»»

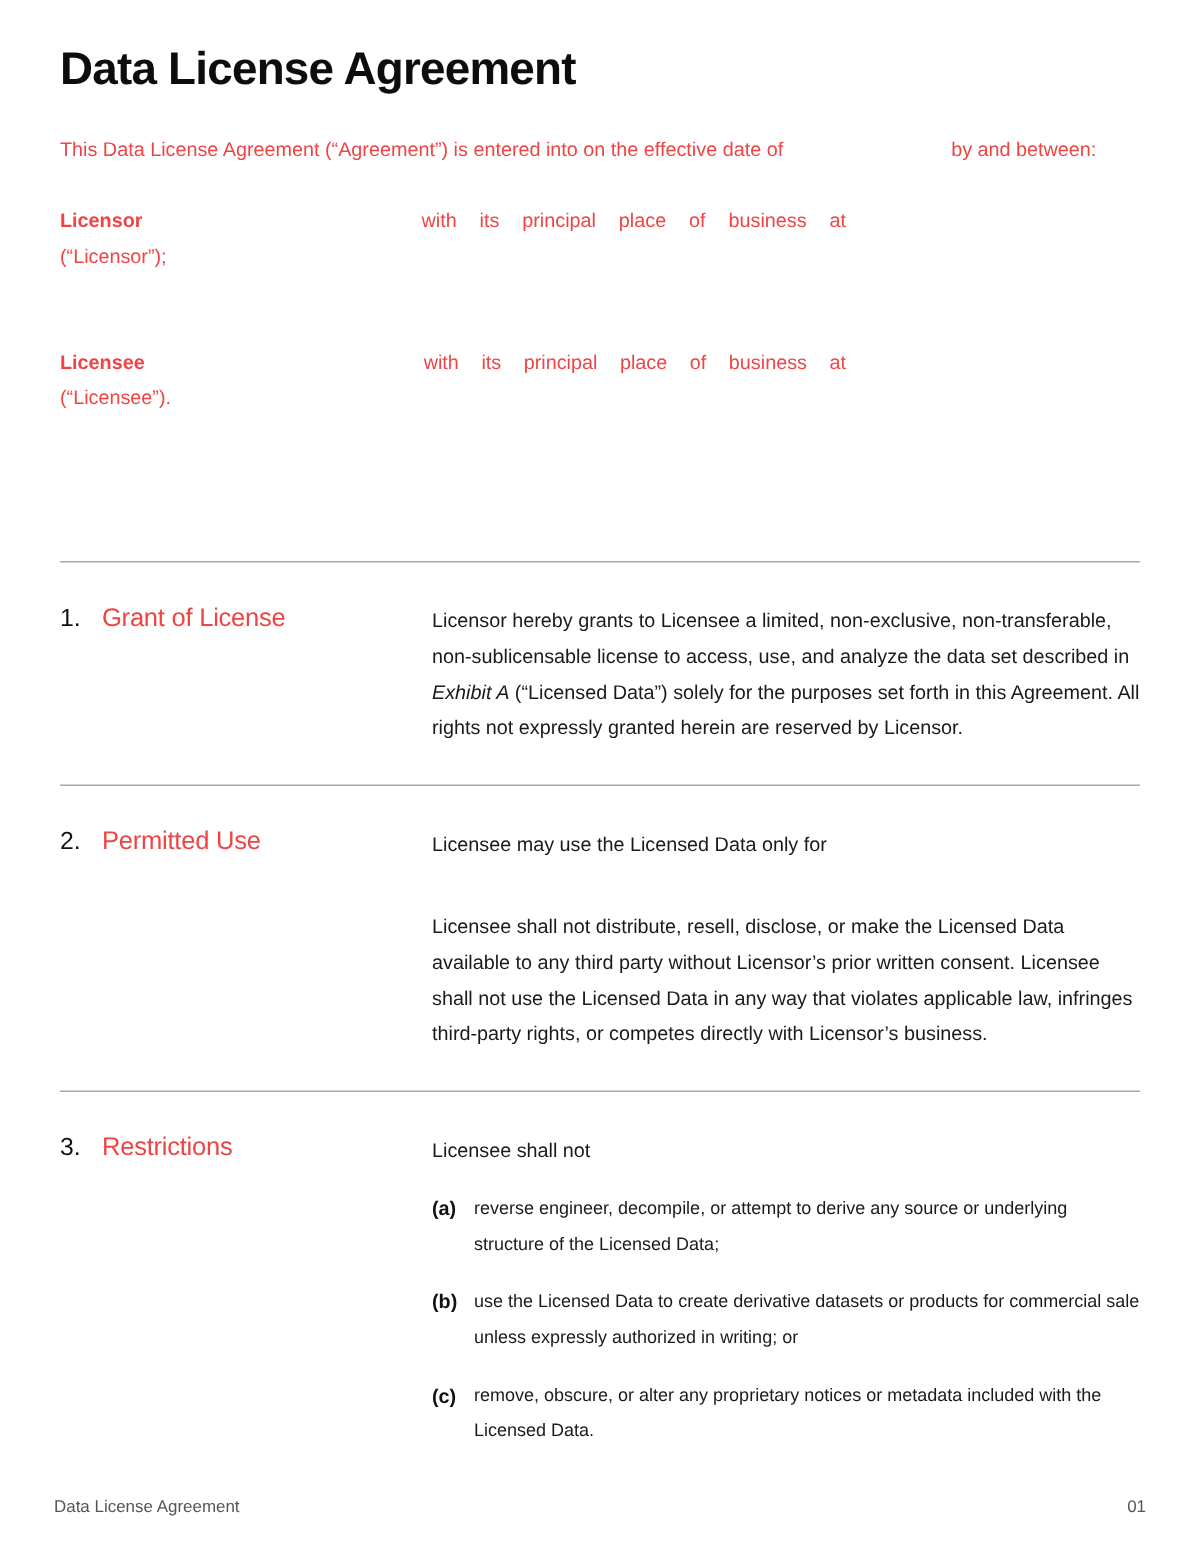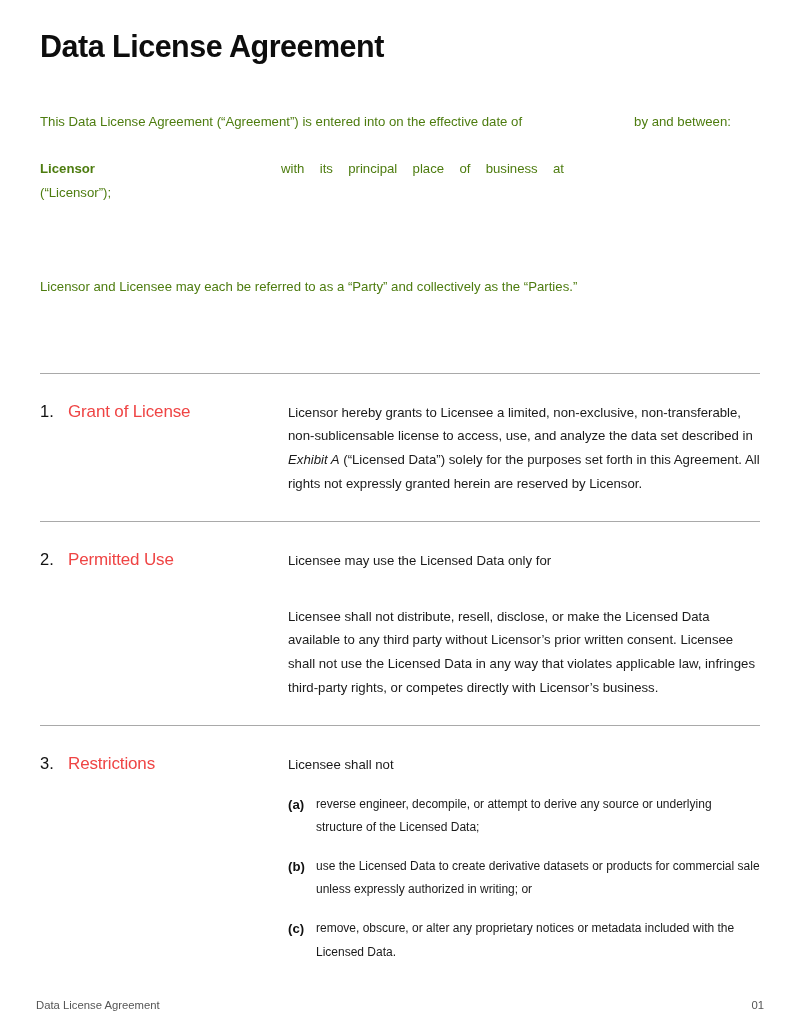--- a/index.html
+++ b/index.html
@@ -29,24 +29,24 @@
     padding-top: 27px;
     font-size: 30.5px;
     line-height: 38px;
     font-weight: 700;
     letter-spacing: -0.5px;
     color: #0d0d0d;
   }
 
   
   .preamble {
-    margin-top: 45px;
+    margin-top: 23px;
     font-size: 13.2px;
     line-height: 23.6px;
-    color: #4d7c0f;
+    color: #ef4444;
     text-align: justify;
     text-justify: inter-word;
   }
   .preamble p {
     margin: 0 0 0 0;
   }
   .blank {
     display: inline-block;
     height: 1px;
   }
@@ -173,24 +173,26 @@
 
     <p>
       <span class="bold">Licensor</span><span class="blank blank-name"></span><span>with its principal place of business at</span><span class="blank blank-addr"></span><span>(“Licensor”);</span>
     </p>
 
     <div class="para-gap"></div>
 
 
     <div class="para-gap"></div>
 
-
-    <div class="para-gap"></div>
-
-    <p>Licensor and Licensee may each be referred to as a “Party” and collectively as the “Parties.”</p>
+    <p>
+      <span class="bold">Licensee</span><span class="blank blank-name"></span><span>with its principal place of business at</span><span class="blank blank-addr2"></span><span>(“Licensee”).</span>
+    </p>
+
+    <div class="para-gap"></div>
+
 
   </div>
 
   <div class="sections">
 
     <hr class="rule">
 
     <div class="section">
       <div class="sec-head">
         <span class="sec-num">1.</span>

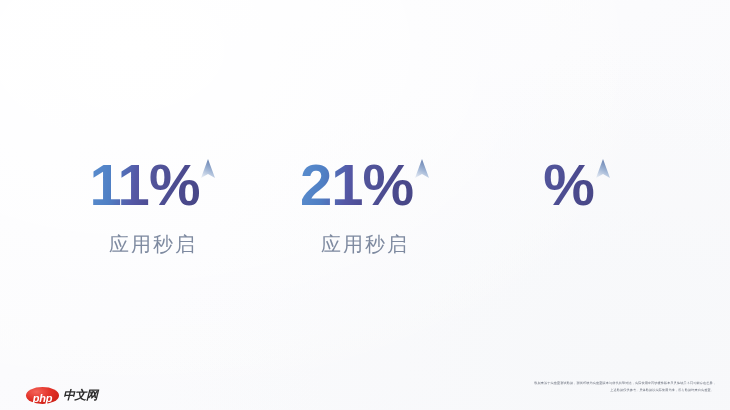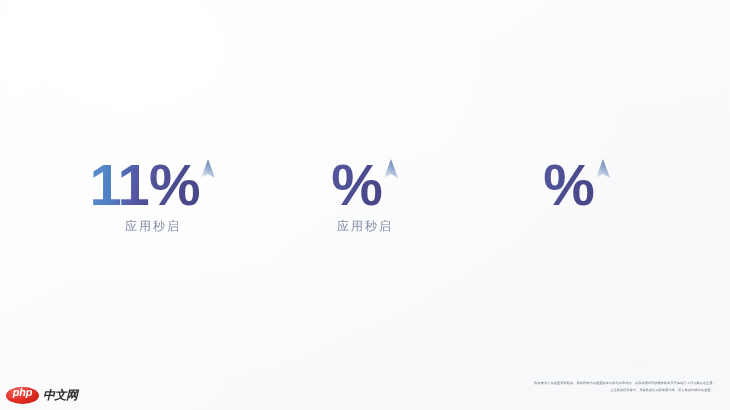--- a/index.html
+++ b/index.html
@@ -76,21 +76,22 @@
   }
 
   .trend-arrow {
     margin-left: 1px;
     margin-top: 2px;
     flex: 0 0 auto;
     line-height: 0;
   }
 
   .stat-label {
-    font-size: 12px;
+    margin-top: 13px;
+    font-size: 20px;
     letter-spacing: 2px;
     color: #7e8aa0;
     white-space: nowrap;
   }
 
   
   #footnote {
     position: absolute;
     right: 14px;
     bottom: 18px;
@@ -120,22 +121,23 @@
     display: flex;
     align-items: center;
     gap: 4px;
   }
   .php-badge {
     width: 33px;
     height: 17px;
     border-radius: 50%;
     background: radial-gradient(ellipse at 32% 28%, #f4645a 0%, #e23127 45%, #c2180f 100%);
     display: flex;
-    align-items: flex-start;
+    align-items: flex-end;
     justify-content: center;
+    margin-left: 20px;
   }
   .php-badge span {
     color: #ffffff;
     font-size: 11px;
     font-weight: bold;
     font-style: italic;
     line-height: 11px;
     letter-spacing: -0.3px;
   }
   .wm-text {
@@ -169,20 +171,21 @@
             </defs>
             <path d="M8 1 L15 20 L8 16 L1 20 Z" fill="url(#arrowGrad1)"></path>
           </svg>
         </span>
       </div>
       <div class="stat-label">应用秒启</div>
     </div>
 
     <div class="stat-block">
       <div class="stat-value-row">
+        <span class="stat-value">21</span>
         <span class="stat-suffix">%</span>
         <span class="trend-arrow">
           <svg width="16" height="22" viewBox="0 0 16 22" aria-hidden="true">
             <defs>
               <linearGradient id="arrowGrad2" x1="0" y1="1" x2="0.35" y2="0">
                 <stop offset="0%" stop-color="#eef2f8"></stop>
                 <stop offset="55%" stop-color="#9fb4d4"></stop>
                 <stop offset="100%" stop-color="#6d86b4"></stop>
               </linearGradient>
             </defs>

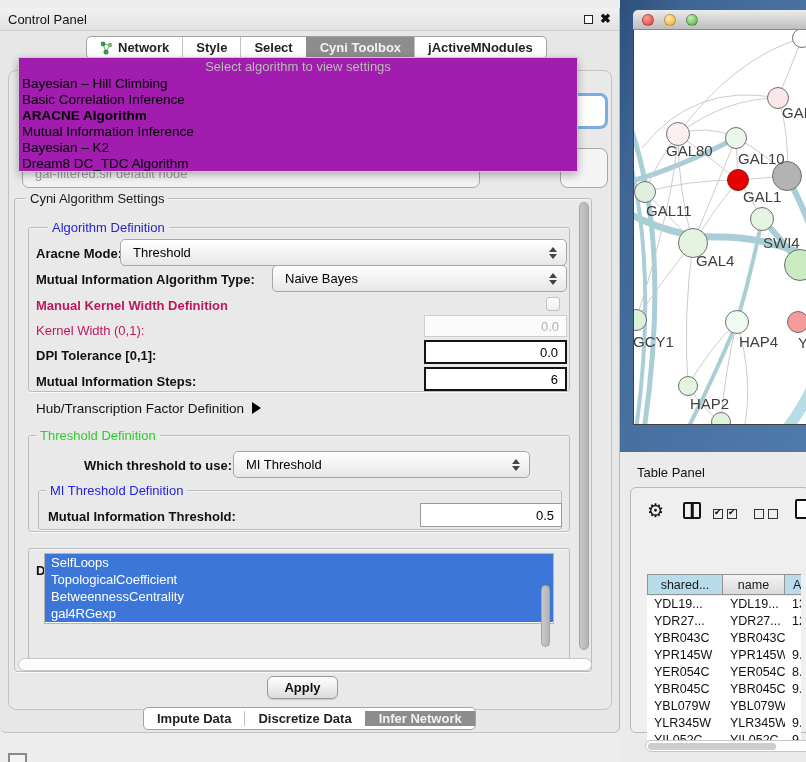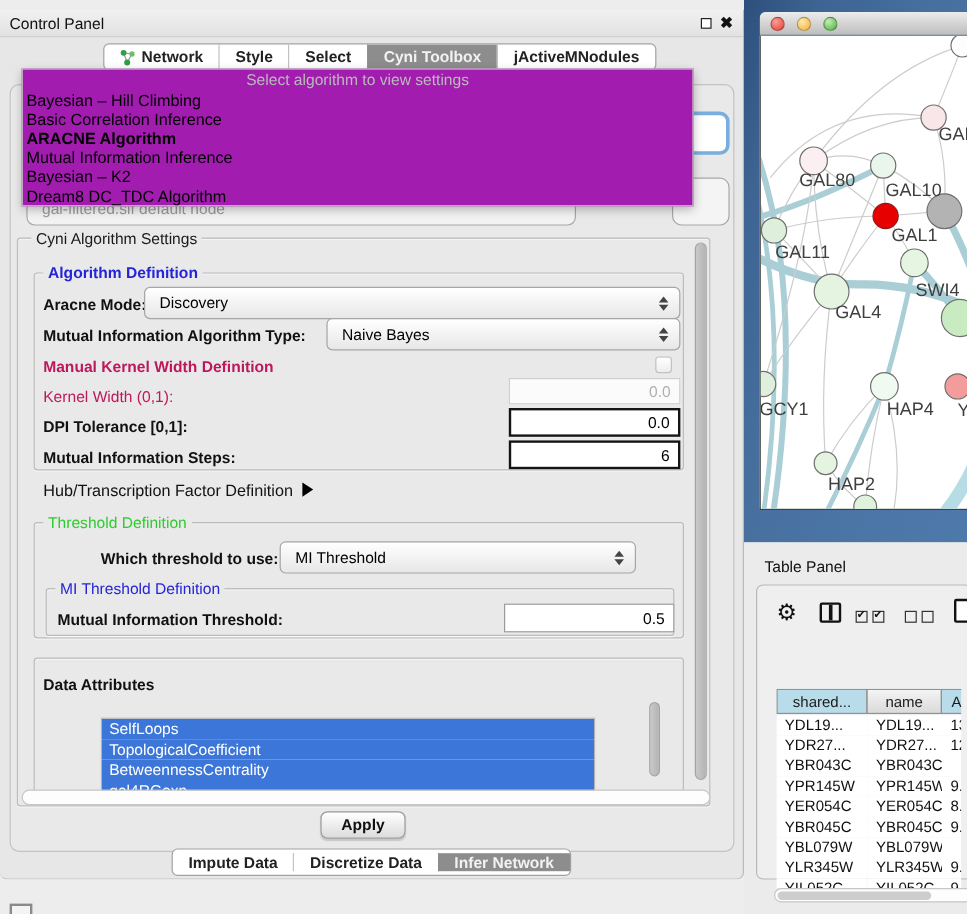--- a/index.html
+++ b/index.html
@@ -163,25 +163,25 @@
       <div class="opt">Mutual Information Inference</div>
       <div class="opt">Bayesian – K2</div>
       <div class="opt">Dream8 DC_TDC Algorithm</div>
     </div>
 
     <div class="abs gbox" style="left:14px; top:190px; width:578px; height:474px; background:#e9e9e9;"></div>
     <span class="gtitle" style="left:26px; top:183px;">Cyni Algorithm Settings</span>
     <div class="vthumb" style="left:579px; top:194px; width:10px; height:448px;"></div>
 
     <div class="abs gbox" style="left:28px; top:219px; width:542px; height:165px;"></div>
-    <span class="gtitle blue" style="left:36px; top:212px;font-weight:bold;">Algorithm Definition</span>
+    <span class="gtitle blue" style="left:48px; top:212px;">Algorithm Definition</span>
 
     <span class="lbl" style="left:36px; top:238px;">Aracne Mode:</span>
     <div class="combo" style="left:120px; top:231px; width:447px; height:27px;">
-      <span>Discovery</span>
+      <span>Threshold</span>
       <span class="spin">
           <i class="up"></i>
           <i class="dn"></i>
         </span>
     </div>
 
     <span class="lbl" style="left:36px; top:264px;">Mutual Information Algorithm Type:</span>
     <div class="combo" style="left:272px; top:257px; width:295px; height:27px;">
       <span>Naive Bayes</span>
       <span class="spin">
@@ -227,21 +227,21 @@
     <div class="abs gbox" style="left:38px; top:482px; width:524px; height:40px;"></div>
     <span class="gtitle blue" style="left:46px; top:475px;">MI Threshold Definition</span>
     <span class="lbl" style="left:48px; top:501px;">Mutual Information Threshold:</span>
     <div class="field norm" style="left:420px; top:495px; width:142px; height:24px;">
       <span>0.5</span>
     </div>
 
     <div class="abs gbox" style="left:28px; top:540px; width:542px; height:118px;"></div>
     <span class="lbl" style="left:36px; top:555px;">Data Attributes</span>
 
-    <div class="list" style="left:44px; top:590px; width:412px; height:71px;margin-left:40px;">
+    <div class="list" style="left:44px; top:545px; width:510px; height:71px;">
       <div class="row">SelfLoops</div>
       <div class="row">TopologicalCoefficient</div>
       <div class="row">BetweennessCentrality</div>
       <div class="row">gal4RGexp</div>
     </div>
     <div class="vthumb" style="left:541px; top:577px; width:9px; height:62px;"></div>
 
     <div class="hscroll" style="left:18px; top:650px; width:574px; height:13px;"></div>
 
     <div class="btn" style="left:267px; top:668px; width:71px; height:23px;">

««

Assignment:
Repeat every record above exactly, except the pictures.

Exercise answer:
--- a/index.html
+++ b/index.html
@@ -29,24 +29,24 @@
     padding-top: 27px;
     font-size: 30.5px;
     line-height: 38px;
     font-weight: 700;
     letter-spacing: -0.5px;
     color: #0d0d0d;
   }
 
   
   .preamble {
-    margin-top: 45px;
+    margin-top: 23px;
     font-size: 13.2px;
     line-height: 23.6px;
-    color: #4d7c0f;
+    color: #ef4444;
     text-align: justify;
     text-justify: inter-word;
   }
   .preamble p {
     margin: 0 0 0 0;
   }
   .blank {
     display: inline-block;
     height: 1px;
   }
@@ -173,24 +173,26 @@
 
     <p>
       <span class="bold">Licensor</span><span class="blank blank-name"></span><span>with its principal place of business at</span><span class="blank blank-addr"></span><span>(“Licensor”);</span>
     </p>
 
     <div class="para-gap"></div>
 
 
     <div class="para-gap"></div>
 
-
-    <div class="para-gap"></div>
-
-    <p>Licensor and Licensee may each be referred to as a “Party” and collectively as the “Parties.”</p>
+    <p>
+      <span class="bold">Licensee</span><span class="blank blank-name"></span><span>with its principal place of business at</span><span class="blank blank-addr2"></span><span>(“Licensee”).</span>
+    </p>
+
+    <div class="para-gap"></div>
+
 
   </div>
 
   <div class="sections">
 
     <hr class="rule">
 
     <div class="section">
       <div class="sec-head">
         <span class="sec-num">1.</span>

--- a/index.html
+++ b/index.html
@@ -76,21 +76,22 @@
   }
 
   .trend-arrow {
     margin-left: 1px;
     margin-top: 2px;
     flex: 0 0 auto;
     line-height: 0;
   }
 
   .stat-label {
-    font-size: 12px;
+    margin-top: 13px;
+    font-size: 20px;
     letter-spacing: 2px;
     color: #7e8aa0;
     white-space: nowrap;
   }
 
   
   #footnote {
     position: absolute;
     right: 14px;
     bottom: 18px;
@@ -120,22 +121,23 @@
     display: flex;
     align-items: center;
     gap: 4px;
   }
   .php-badge {
     width: 33px;
     height: 17px;
     border-radius: 50%;
     background: radial-gradient(ellipse at 32% 28%, #f4645a 0%, #e23127 45%, #c2180f 100%);
     display: flex;
-    align-items: flex-start;
+    align-items: flex-end;
     justify-content: center;
+    margin-left: 20px;
   }
   .php-badge span {
     color: #ffffff;
     font-size: 11px;
     font-weight: bold;
     font-style: italic;
     line-height: 11px;
     letter-spacing: -0.3px;
   }
   .wm-text {
@@ -169,20 +171,21 @@
             </defs>
             <path d="M8 1 L15 20 L8 16 L1 20 Z" fill="url(#arrowGrad1)"></path>
           </svg>
         </span>
       </div>
       <div class="stat-label">应用秒启</div>
     </div>
 
     <div class="stat-block">
       <div class="stat-value-row">
+        <span class="stat-value">21</span>
         <span class="stat-suffix">%</span>
         <span class="trend-arrow">
           <svg width="16" height="22" viewBox="0 0 16 22" aria-hidden="true">
             <defs>
               <linearGradient id="arrowGrad2" x1="0" y1="1" x2="0.35" y2="0">
                 <stop offset="0%" stop-color="#eef2f8"></stop>
                 <stop offset="55%" stop-color="#9fb4d4"></stop>
                 <stop offset="100%" stop-color="#6d86b4"></stop>
               </linearGradient>
             </defs>

--- a/index.html
+++ b/index.html
@@ -163,25 +163,25 @@
       <div class="opt">Mutual Information Inference</div>
       <div class="opt">Bayesian – K2</div>
       <div class="opt">Dream8 DC_TDC Algorithm</div>
     </div>
 
     <div class="abs gbox" style="left:14px; top:190px; width:578px; height:474px; background:#e9e9e9;"></div>
     <span class="gtitle" style="left:26px; top:183px;">Cyni Algorithm Settings</span>
     <div class="vthumb" style="left:579px; top:194px; width:10px; height:448px;"></div>
 
     <div class="abs gbox" style="left:28px; top:219px; width:542px; height:165px;"></div>
-    <span class="gtitle blue" style="left:36px; top:212px;font-weight:bold;">Algorithm Definition</span>
+    <span class="gtitle blue" style="left:48px; top:212px;">Algorithm Definition</span>
 
     <span class="lbl" style="left:36px; top:238px;">Aracne Mode:</span>
     <div class="combo" style="left:120px; top:231px; width:447px; height:27px;">
-      <span>Discovery</span>
+      <span>Threshold</span>
       <span class="spin">
           <i class="up"></i>
           <i class="dn"></i>
         </span>
     </div>
 
     <span class="lbl" style="left:36px; top:264px;">Mutual Information Algorithm Type:</span>
     <div class="combo" style="left:272px; top:257px; width:295px; height:27px;">
       <span>Naive Bayes</span>
       <span class="spin">
@@ -227,21 +227,21 @@
     <div class="abs gbox" style="left:38px; top:482px; width:524px; height:40px;"></div>
     <span class="gtitle blue" style="left:46px; top:475px;">MI Threshold Definition</span>
     <span class="lbl" style="left:48px; top:501px;">Mutual Information Threshold:</span>
     <div class="field norm" style="left:420px; top:495px; width:142px; height:24px;">
       <span>0.5</span>
     </div>
 
     <div class="abs gbox" style="left:28px; top:540px; width:542px; height:118px;"></div>
     <span class="lbl" style="left:36px; top:555px;">Data Attributes</span>
 
-    <div class="list" style="left:44px; top:590px; width:412px; height:71px;margin-left:40px;">
+    <div class="list" style="left:44px; top:545px; width:510px; height:71px;">
       <div class="row">SelfLoops</div>
       <div class="row">TopologicalCoefficient</div>
       <div class="row">BetweennessCentrality</div>
       <div class="row">gal4RGexp</div>
     </div>
     <div class="vthumb" style="left:541px; top:577px; width:9px; height:62px;"></div>
 
     <div class="hscroll" style="left:18px; top:650px; width:574px; height:13px;"></div>
 
     <div class="btn" style="left:267px; top:668px; width:71px; height:23px;">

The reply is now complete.